Exercise goal: Looking at the entries, say how many lines contain the string "solid". Offer nothing besides the number.

The data:

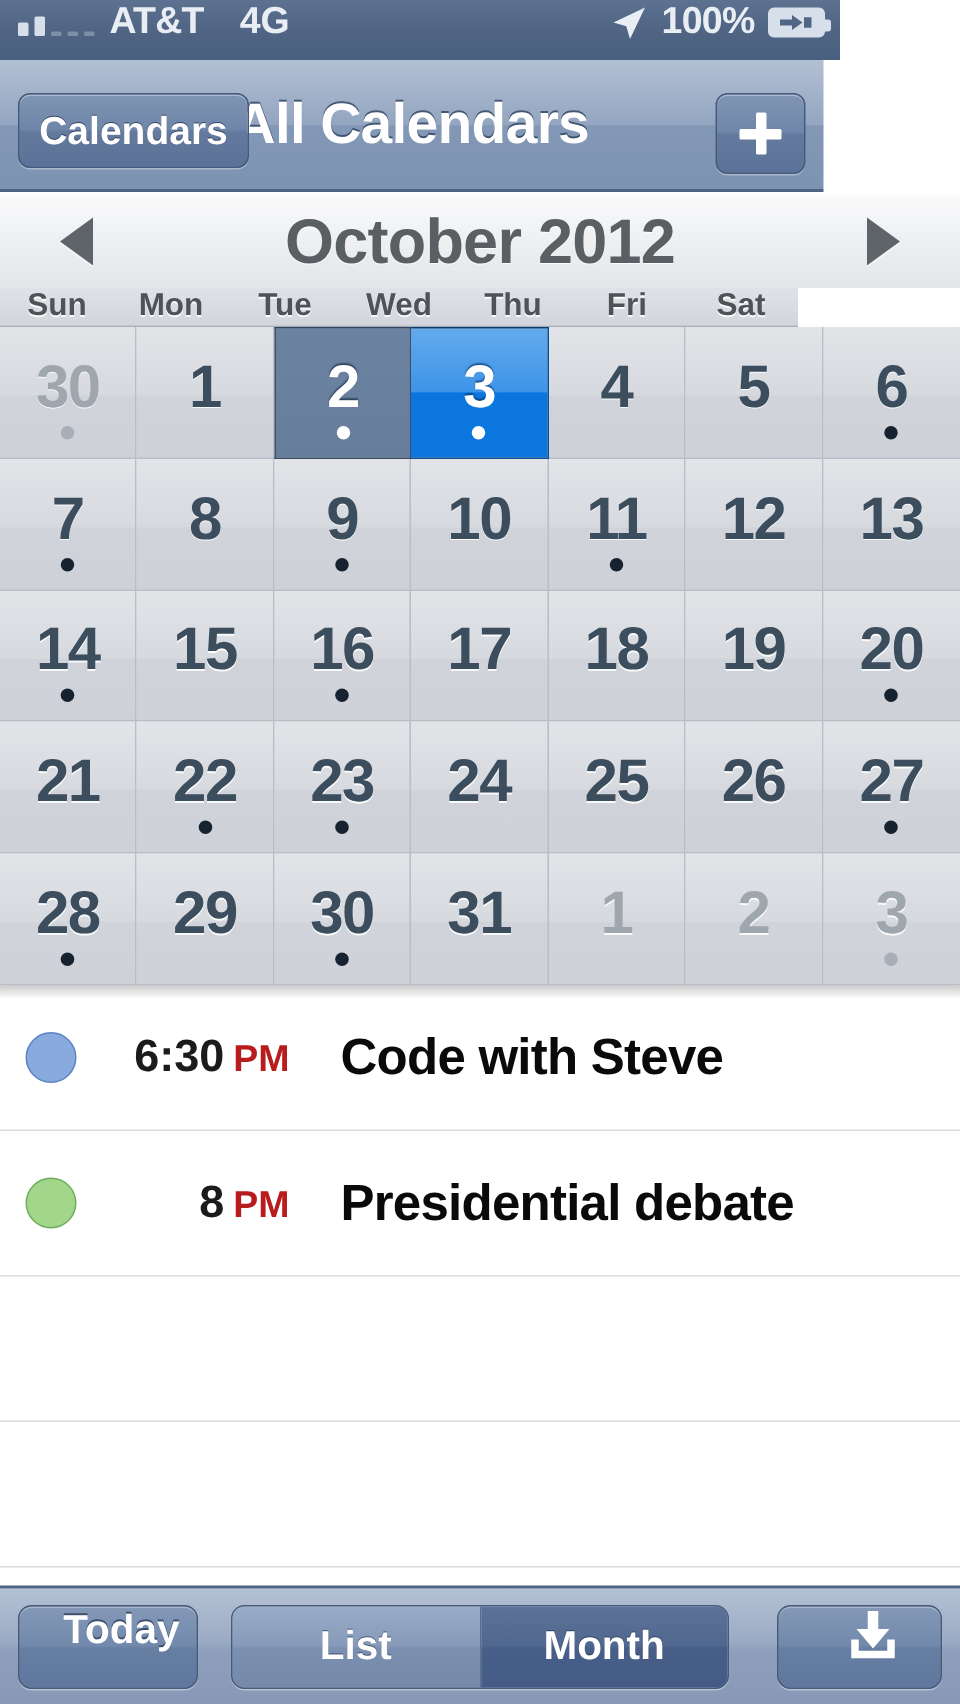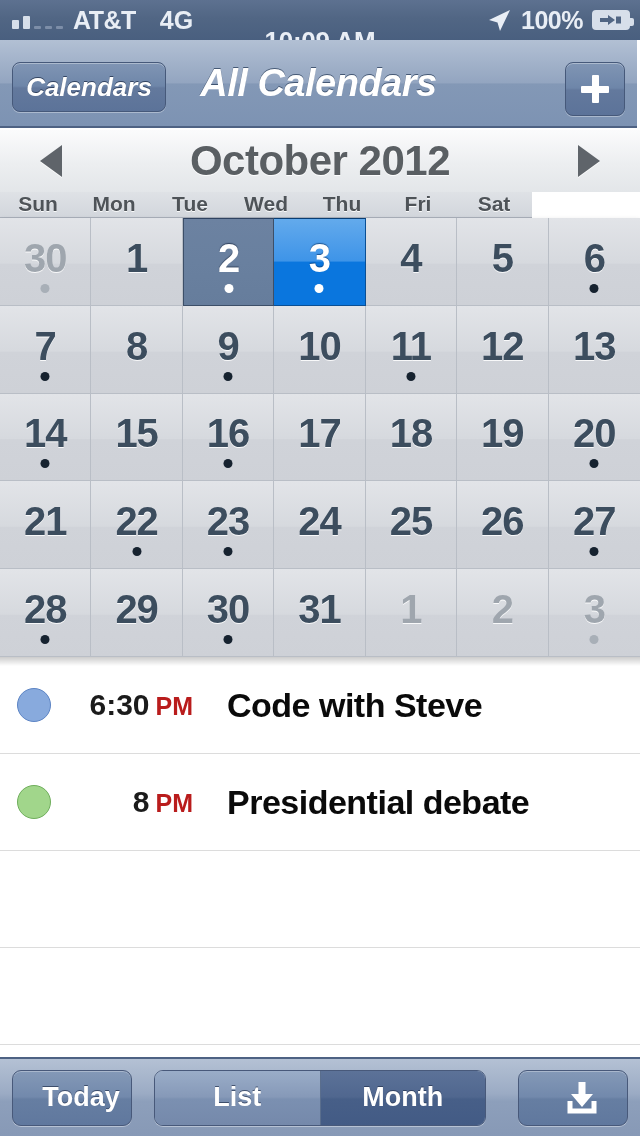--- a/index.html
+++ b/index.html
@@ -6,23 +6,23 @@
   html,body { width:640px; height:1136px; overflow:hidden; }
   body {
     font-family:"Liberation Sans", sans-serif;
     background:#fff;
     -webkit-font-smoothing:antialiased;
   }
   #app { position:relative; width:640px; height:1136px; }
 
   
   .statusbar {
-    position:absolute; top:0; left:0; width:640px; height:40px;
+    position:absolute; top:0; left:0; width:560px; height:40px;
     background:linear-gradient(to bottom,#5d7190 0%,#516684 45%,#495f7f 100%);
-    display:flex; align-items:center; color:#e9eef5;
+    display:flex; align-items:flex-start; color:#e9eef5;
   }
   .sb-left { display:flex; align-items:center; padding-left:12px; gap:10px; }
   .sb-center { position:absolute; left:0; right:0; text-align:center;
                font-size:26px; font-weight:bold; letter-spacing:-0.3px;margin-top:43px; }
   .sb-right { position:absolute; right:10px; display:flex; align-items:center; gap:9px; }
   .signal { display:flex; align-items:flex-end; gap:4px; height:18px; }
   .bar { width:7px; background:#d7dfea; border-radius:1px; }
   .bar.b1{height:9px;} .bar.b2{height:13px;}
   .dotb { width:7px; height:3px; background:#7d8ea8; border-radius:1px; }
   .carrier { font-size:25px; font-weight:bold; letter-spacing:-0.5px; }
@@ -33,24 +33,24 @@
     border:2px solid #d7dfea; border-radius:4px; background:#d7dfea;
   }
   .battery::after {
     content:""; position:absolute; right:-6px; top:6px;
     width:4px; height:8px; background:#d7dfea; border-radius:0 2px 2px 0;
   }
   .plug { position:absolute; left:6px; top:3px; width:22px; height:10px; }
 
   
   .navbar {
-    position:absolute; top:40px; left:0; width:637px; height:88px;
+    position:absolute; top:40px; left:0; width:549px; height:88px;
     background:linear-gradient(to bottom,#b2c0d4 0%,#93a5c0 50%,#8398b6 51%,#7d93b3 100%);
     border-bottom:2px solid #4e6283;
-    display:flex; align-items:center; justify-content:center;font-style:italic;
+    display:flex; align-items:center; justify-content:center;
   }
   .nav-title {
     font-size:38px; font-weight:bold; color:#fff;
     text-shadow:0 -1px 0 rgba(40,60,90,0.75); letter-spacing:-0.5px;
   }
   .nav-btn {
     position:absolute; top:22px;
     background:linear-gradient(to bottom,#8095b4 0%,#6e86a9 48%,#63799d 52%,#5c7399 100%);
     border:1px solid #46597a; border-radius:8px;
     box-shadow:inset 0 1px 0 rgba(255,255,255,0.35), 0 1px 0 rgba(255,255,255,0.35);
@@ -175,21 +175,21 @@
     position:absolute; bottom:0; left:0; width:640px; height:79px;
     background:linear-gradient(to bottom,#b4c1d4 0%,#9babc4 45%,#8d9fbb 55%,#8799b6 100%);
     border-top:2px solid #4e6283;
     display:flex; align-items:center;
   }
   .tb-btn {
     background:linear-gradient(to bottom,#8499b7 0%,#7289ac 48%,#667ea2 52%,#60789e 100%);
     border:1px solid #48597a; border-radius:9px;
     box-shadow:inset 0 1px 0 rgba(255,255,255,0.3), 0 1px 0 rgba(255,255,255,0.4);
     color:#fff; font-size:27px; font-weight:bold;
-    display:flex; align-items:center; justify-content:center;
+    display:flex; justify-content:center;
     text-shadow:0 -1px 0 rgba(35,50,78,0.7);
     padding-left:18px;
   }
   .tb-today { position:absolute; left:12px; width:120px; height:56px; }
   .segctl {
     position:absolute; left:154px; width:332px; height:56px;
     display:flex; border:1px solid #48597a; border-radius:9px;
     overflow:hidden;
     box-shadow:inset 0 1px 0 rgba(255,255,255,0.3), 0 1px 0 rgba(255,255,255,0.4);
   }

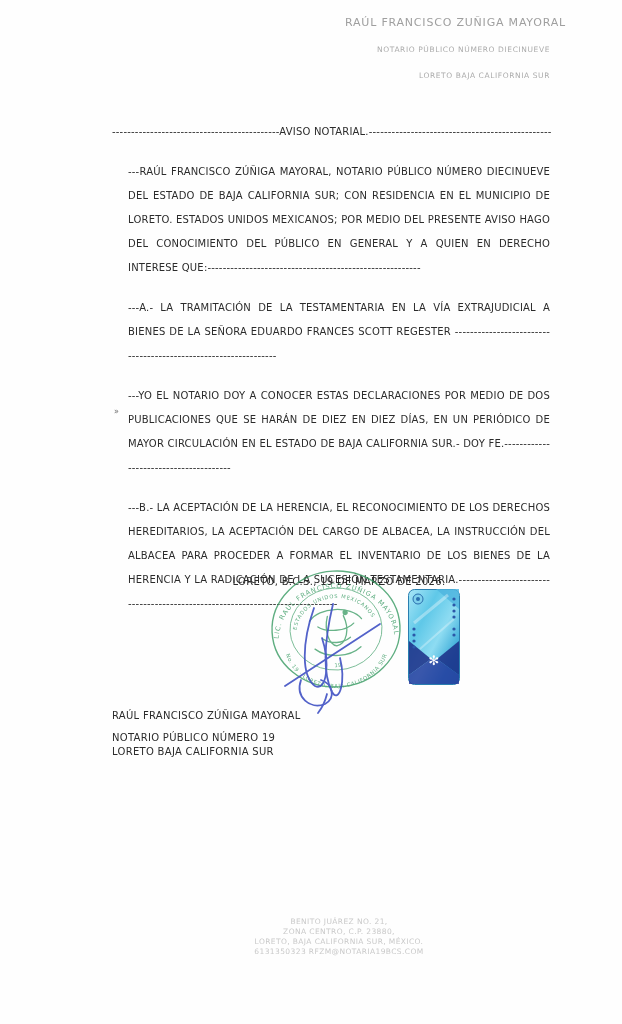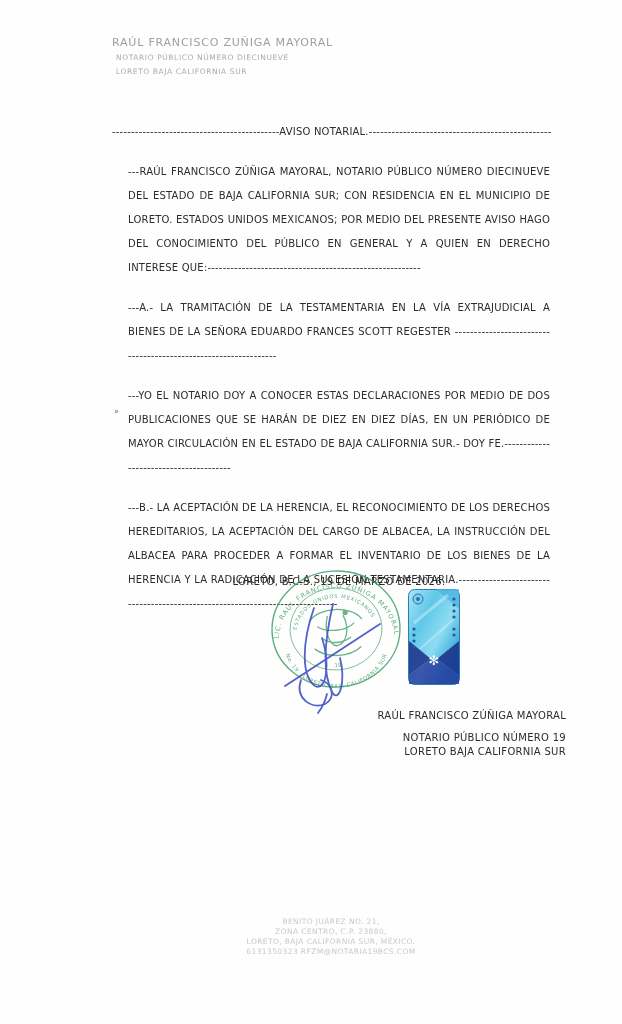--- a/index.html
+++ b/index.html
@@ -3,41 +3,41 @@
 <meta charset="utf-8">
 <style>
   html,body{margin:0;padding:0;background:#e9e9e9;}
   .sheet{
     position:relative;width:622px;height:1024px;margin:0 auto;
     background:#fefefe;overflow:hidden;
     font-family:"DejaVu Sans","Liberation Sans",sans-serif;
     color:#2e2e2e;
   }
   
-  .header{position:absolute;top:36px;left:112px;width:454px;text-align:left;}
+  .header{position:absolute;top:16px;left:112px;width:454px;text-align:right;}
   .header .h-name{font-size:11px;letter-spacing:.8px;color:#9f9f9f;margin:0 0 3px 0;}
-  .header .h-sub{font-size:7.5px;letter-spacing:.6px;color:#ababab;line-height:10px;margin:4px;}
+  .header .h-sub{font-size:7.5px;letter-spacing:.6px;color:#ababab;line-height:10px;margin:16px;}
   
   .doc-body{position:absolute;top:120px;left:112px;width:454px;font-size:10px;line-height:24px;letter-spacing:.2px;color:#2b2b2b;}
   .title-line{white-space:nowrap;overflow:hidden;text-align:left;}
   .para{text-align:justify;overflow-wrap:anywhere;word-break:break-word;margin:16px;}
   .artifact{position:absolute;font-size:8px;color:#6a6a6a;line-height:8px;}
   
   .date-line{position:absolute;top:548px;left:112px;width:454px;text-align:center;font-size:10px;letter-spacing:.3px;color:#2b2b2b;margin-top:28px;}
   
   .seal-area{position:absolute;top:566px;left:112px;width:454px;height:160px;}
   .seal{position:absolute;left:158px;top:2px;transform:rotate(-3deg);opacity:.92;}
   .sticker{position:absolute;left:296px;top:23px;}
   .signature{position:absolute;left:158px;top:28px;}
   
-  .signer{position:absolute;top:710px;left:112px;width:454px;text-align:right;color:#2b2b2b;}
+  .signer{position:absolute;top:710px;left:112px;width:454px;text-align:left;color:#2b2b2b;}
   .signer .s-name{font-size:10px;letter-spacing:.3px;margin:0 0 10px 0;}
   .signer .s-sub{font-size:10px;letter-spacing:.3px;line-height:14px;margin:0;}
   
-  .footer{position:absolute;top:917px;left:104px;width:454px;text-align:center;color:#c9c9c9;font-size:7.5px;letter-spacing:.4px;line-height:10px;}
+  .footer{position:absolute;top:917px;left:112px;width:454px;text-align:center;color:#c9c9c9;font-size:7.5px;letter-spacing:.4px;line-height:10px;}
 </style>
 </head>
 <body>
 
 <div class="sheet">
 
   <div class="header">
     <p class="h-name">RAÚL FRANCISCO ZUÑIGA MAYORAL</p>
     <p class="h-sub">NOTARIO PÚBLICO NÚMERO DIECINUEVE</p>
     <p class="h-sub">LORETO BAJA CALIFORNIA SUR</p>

Reply: 6